- **Exercise objective**: From the top of the records below down to the line containing "-92,7 +92,6 @@", reproduce every line exactly.
══ Given information
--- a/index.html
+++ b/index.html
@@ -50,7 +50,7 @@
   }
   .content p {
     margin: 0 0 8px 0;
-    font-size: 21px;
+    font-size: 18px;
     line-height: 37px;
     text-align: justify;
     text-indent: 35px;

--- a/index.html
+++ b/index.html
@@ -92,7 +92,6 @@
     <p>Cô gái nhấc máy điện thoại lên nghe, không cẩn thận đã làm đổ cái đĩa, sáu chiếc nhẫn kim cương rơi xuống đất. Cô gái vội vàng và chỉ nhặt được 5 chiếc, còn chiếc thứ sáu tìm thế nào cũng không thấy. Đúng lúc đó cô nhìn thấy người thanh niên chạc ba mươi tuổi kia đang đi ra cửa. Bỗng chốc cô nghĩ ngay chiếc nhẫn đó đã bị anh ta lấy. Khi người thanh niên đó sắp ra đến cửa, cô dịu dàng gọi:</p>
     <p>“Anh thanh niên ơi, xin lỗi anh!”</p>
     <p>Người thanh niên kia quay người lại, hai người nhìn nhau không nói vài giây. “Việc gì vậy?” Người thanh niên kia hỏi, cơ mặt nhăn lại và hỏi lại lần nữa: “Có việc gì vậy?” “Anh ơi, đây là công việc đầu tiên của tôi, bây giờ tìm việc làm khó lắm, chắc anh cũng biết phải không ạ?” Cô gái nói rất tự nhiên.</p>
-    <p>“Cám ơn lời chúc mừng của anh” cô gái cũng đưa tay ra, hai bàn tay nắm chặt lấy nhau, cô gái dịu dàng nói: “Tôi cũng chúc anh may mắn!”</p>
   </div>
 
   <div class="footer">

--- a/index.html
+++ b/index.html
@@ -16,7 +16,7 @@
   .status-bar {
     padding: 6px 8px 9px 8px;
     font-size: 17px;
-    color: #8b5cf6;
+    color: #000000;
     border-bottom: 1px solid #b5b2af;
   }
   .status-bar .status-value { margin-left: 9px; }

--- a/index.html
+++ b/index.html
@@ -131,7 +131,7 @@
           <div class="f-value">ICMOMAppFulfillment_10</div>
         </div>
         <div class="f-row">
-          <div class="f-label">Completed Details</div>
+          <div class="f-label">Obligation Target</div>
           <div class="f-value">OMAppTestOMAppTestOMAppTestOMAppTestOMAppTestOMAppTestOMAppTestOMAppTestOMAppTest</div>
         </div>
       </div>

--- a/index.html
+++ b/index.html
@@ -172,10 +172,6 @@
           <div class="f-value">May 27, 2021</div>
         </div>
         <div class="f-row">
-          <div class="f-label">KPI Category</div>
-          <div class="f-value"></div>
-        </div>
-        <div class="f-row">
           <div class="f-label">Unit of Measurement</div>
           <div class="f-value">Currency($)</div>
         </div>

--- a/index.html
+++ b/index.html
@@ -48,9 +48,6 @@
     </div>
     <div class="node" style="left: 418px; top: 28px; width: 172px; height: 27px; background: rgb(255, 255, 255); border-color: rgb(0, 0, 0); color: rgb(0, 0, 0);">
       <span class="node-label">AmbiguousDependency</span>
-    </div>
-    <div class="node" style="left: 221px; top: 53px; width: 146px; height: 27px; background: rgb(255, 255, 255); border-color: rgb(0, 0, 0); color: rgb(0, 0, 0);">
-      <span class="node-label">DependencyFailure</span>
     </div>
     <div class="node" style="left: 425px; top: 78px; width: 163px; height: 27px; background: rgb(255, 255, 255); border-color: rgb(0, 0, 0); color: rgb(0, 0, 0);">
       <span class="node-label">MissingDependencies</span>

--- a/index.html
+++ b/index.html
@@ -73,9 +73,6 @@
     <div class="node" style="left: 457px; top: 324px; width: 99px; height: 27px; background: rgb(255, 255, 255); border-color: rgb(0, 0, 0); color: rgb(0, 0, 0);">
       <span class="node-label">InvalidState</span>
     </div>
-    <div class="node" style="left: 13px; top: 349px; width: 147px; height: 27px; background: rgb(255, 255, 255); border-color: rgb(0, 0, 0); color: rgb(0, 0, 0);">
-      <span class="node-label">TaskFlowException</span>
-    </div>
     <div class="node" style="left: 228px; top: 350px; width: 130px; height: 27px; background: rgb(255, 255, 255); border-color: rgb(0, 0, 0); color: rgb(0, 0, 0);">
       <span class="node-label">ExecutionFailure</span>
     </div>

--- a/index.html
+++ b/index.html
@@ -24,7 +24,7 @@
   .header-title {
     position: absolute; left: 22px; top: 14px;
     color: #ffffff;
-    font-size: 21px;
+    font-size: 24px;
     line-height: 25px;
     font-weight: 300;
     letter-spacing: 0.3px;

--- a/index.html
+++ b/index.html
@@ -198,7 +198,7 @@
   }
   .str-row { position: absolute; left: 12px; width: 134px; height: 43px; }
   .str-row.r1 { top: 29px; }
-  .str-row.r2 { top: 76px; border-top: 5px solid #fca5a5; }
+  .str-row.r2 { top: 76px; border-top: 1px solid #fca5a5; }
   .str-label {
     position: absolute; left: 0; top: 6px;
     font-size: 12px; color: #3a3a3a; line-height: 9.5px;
════
- **Exercise solution**:
--- a/index.html
+++ b/index.html
@@ -50,7 +50,7 @@
   }
   .content p {
     margin: 0 0 8px 0;
-    font-size: 21px;
+    font-size: 18px;
     line-height: 37px;
     text-align: justify;
     text-indent: 35px;

--- a/index.html
+++ b/index.html
@@ -92,7 +92,6 @@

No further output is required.